With online sales now an increasingly important element of the retail sector, businesses have been forced to adapt their processes to meet changing consumer demands, such as same or next-day delivery. 

Companies across all sectors of retail are investing in larger and more advanced distribution centres. Technological innovations have helped streamline the logistics process across retail warehouse distribution centres – with an increasing number of companies deploying robots and AI to improve their operations. 

Large distribution warehouses centres are increasingly becoming full of advanced technologies (such as robots which scan, process and transport packages) to speed up the delivery process and reduce costs. 

More and more businesses are utilising these types of technology to streamline logistics and to fulfil orders at an increasingly rapid pace, says RPC.  

Jeremy Drew, Co-Head of Retail and Partner at RPC, explains that return on investment in automated warehouses can now be very rapid with the CAPEX paying for itself within three to five years. Continued staff shortages are expected to encourage further automation.

Jeremy Drew says: “A growing proportion of retailers’ capital expenditure is now going towards logistics, as shown in the growth of large distribution warehouses.

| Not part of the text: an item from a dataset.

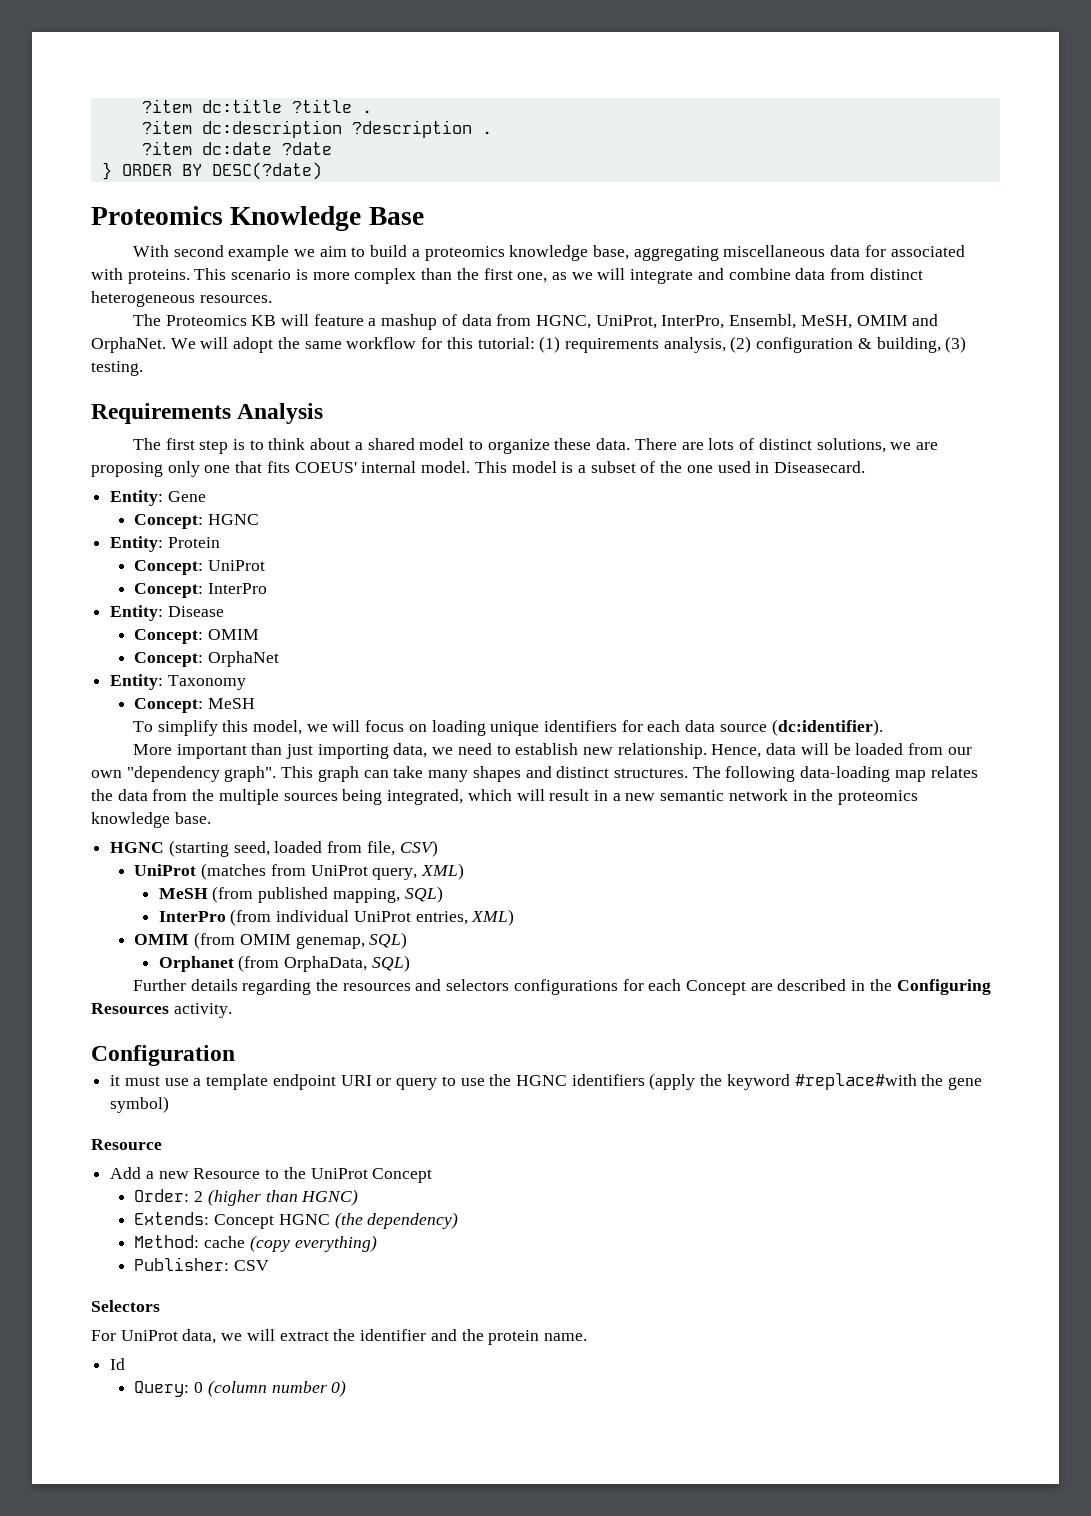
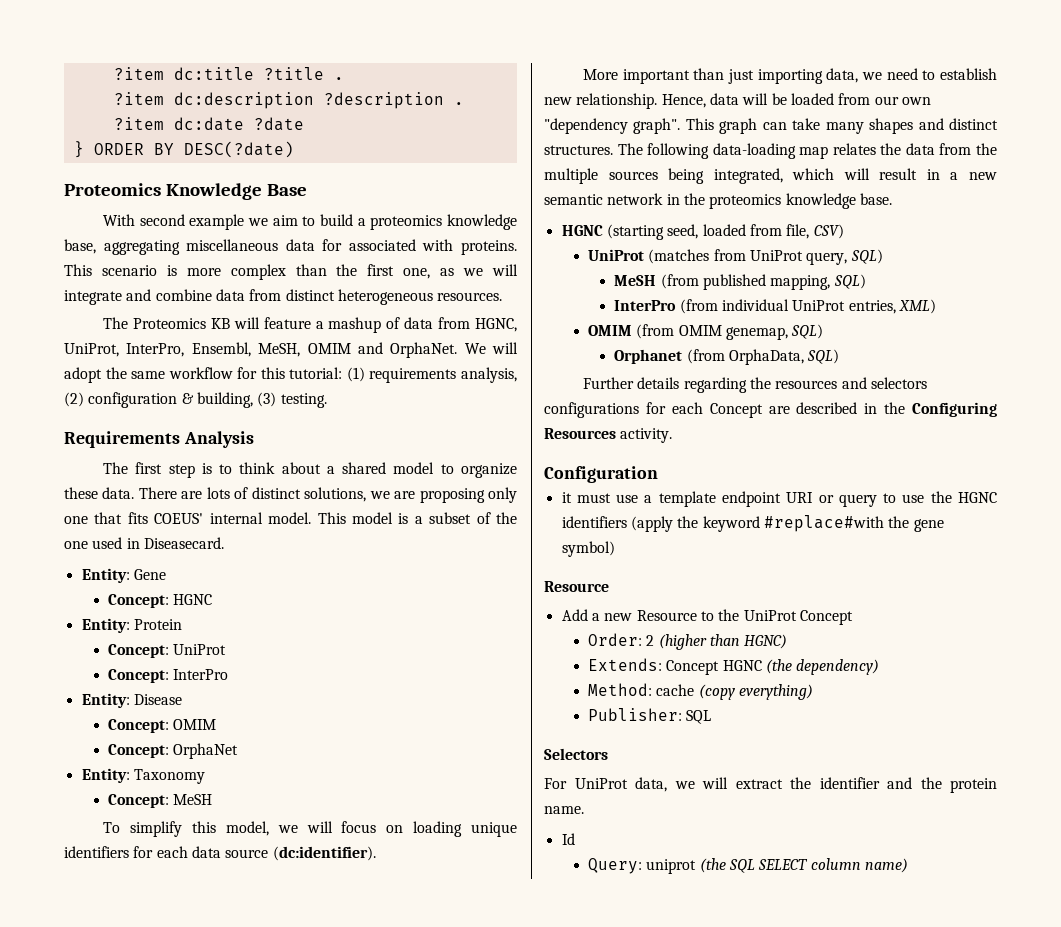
[421,863,465,880] XML) -> [850,249,883,264] SQL)
[234,1260,270,1271] CSV -> [686,710,712,724] SQL
[194,1380,347,1397] 0 (column number 0) -> [646,858,908,874] uniprot (the SQL SELECT column name)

“Consumers are now demanding more options for delivery of goods, whether it’s for delivery or click and collect. Retailers across all sectors are striving to cut the time from purchase to delivery.

“Just in time, technology can go hand-in-hand with other advancements in the sector, such as that of personalised curation. 

"Consumers are now able to make a bespoke order and have it delivered to them in mere hours – a triumph of the modern supply chain.”